Come si usa l’indicatore ATR

Indicatore ATR

L’indicatore ATR è utilizzato dai trader che dedicano molto tempo allo scambio di asset volatili. La sua caratteristiche principale infatti è individuare le fasi di volatilità del mercato. Non viene quasi mai impiegato da solo, quanto piuttosto insieme agli indicatori ADX e RSI. Solo in questo caso, infatti, è capace di restituire segnali più o meno certi circa i livelli di entrata e di uscita.

l’ATR non è un indicatore recente: è stato inventato da J. Welles Wilder nel 1978.

L’ATR in pillole

Come già accennato, la finalità dell’ATR è informare sul grado di volatilità all’interno di una finestra temporale. Dal punto di vista grafico, viene tradotto con una linea che appare sotto le candele, in una quadrante distinto.

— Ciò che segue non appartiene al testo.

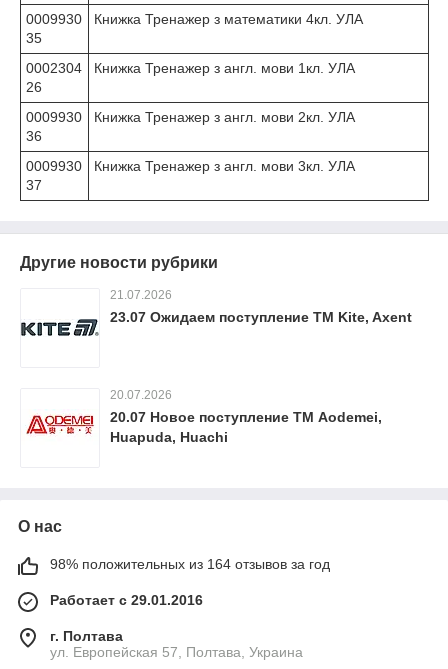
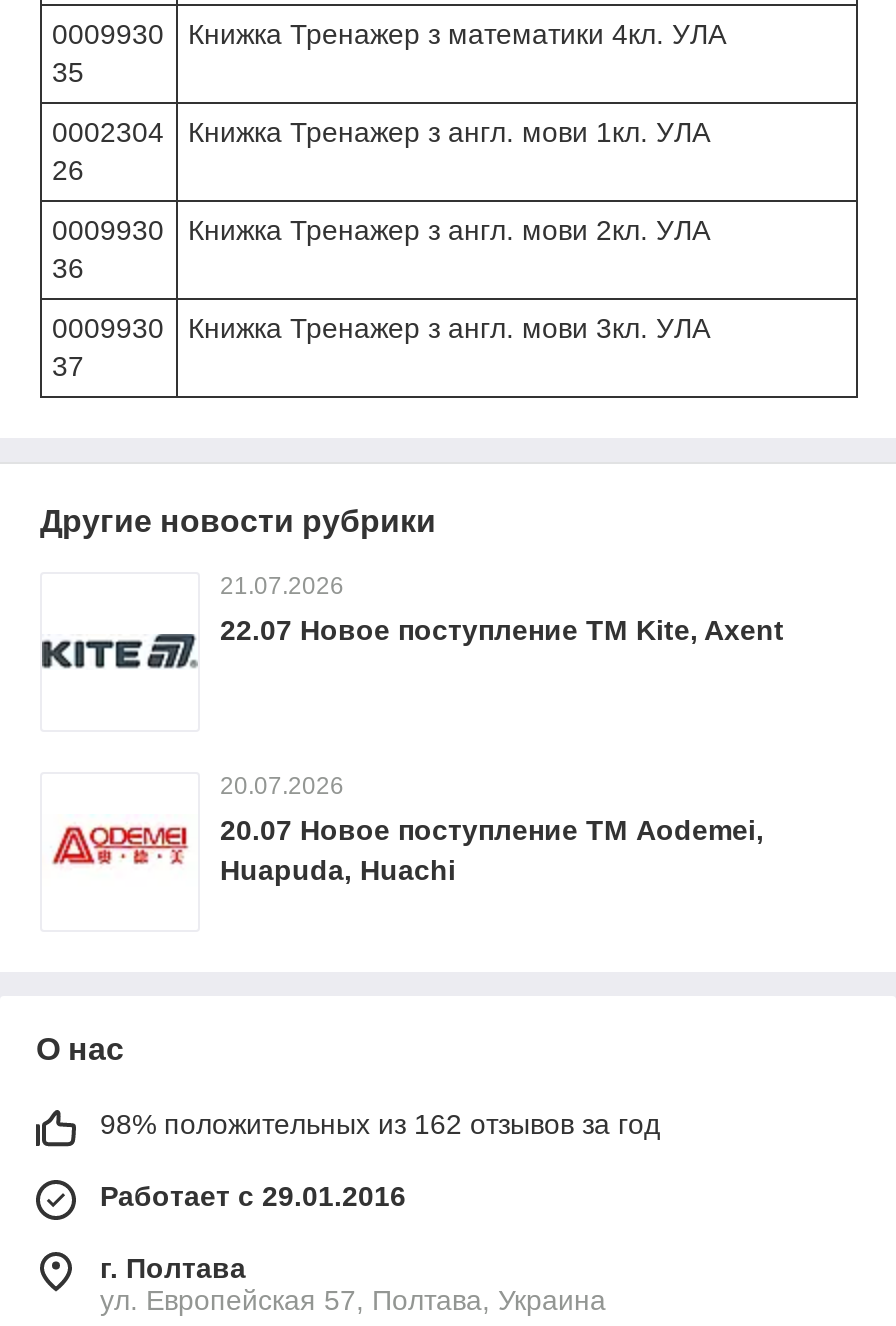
[110,309,412,325] 23.07 Ожидаем поступление ТМ Kite, Axent -> [220,614,784,646] 22.07 Новое поступление ТМ Kite, Axent
[50,556,330,572] 98% положительных из 164 отзывов за год -> [100,1108,660,1140] 98% положительных из 162 отзывов за год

Calcolare l’ATR è proibitivo ma ciò non costituisce alcune problema in quanto le operazioni vengono effettuate direttamente dalla piattaforma. Il trader, però, deve stabilire l’orizzonte temporale. In genere, l’ATR viene settato a 14 periodi. Se i periodi fossero meno di 14, infatti, si genererebbero falsi segnali. Se fossero più di 14, se ne genererebbero troppo pochi.

La pratica dell’ATR

La linea dell’ART è rappresentata in un quadrante a parte, nella parte inferiore del grafico. La sua lettura è semplice e immediata. E’ possibile vedere a occhio nudo quando la volatilità aumenta, a differenza del grafico candlestick che porta spesso a sbagliare.

Detto questo, come si usa? Se si impiega da solo, il rischio è di incappare in clamorosi errori di valutazione. A livelli di volatilità alti, infatti, non corrispondono sempre e comunque le inversioni di trend. Per questo motivo, è bene affiancare l’ATR con altri indicatori che, in un modo o nell’altro, puntino proprio a generare segnali di inversione. Un buon alleato può essere l’RSI, o l’ADX, che informano sui livelli di ipercomprato e di ipervenduto.

In linea di massima, si può pensare a una inversione di trend quando l’ATR segnala una volatilità e il secondo indicatore (appunto, RSI o ADX) segnala una situazione estrema dal punto di vista dei volumi. Nello specifico, ipercomprato nel caso di inversione verso un downtrend, ipervenduto verso un downtrend.

Nessuno impone di utilizzare l’ATR insieme ad altri indicatori. Si potrebbe utilizzare anche da solo. L’informazione sui volumi, però, sono utile, se non necessaria, a rafforzare il segnale di entrata o di uscite. In un certo senso. D’altronde, nell’analisi tecnica non è raro l’utilizzo in contemporanea di due o tre indicatori.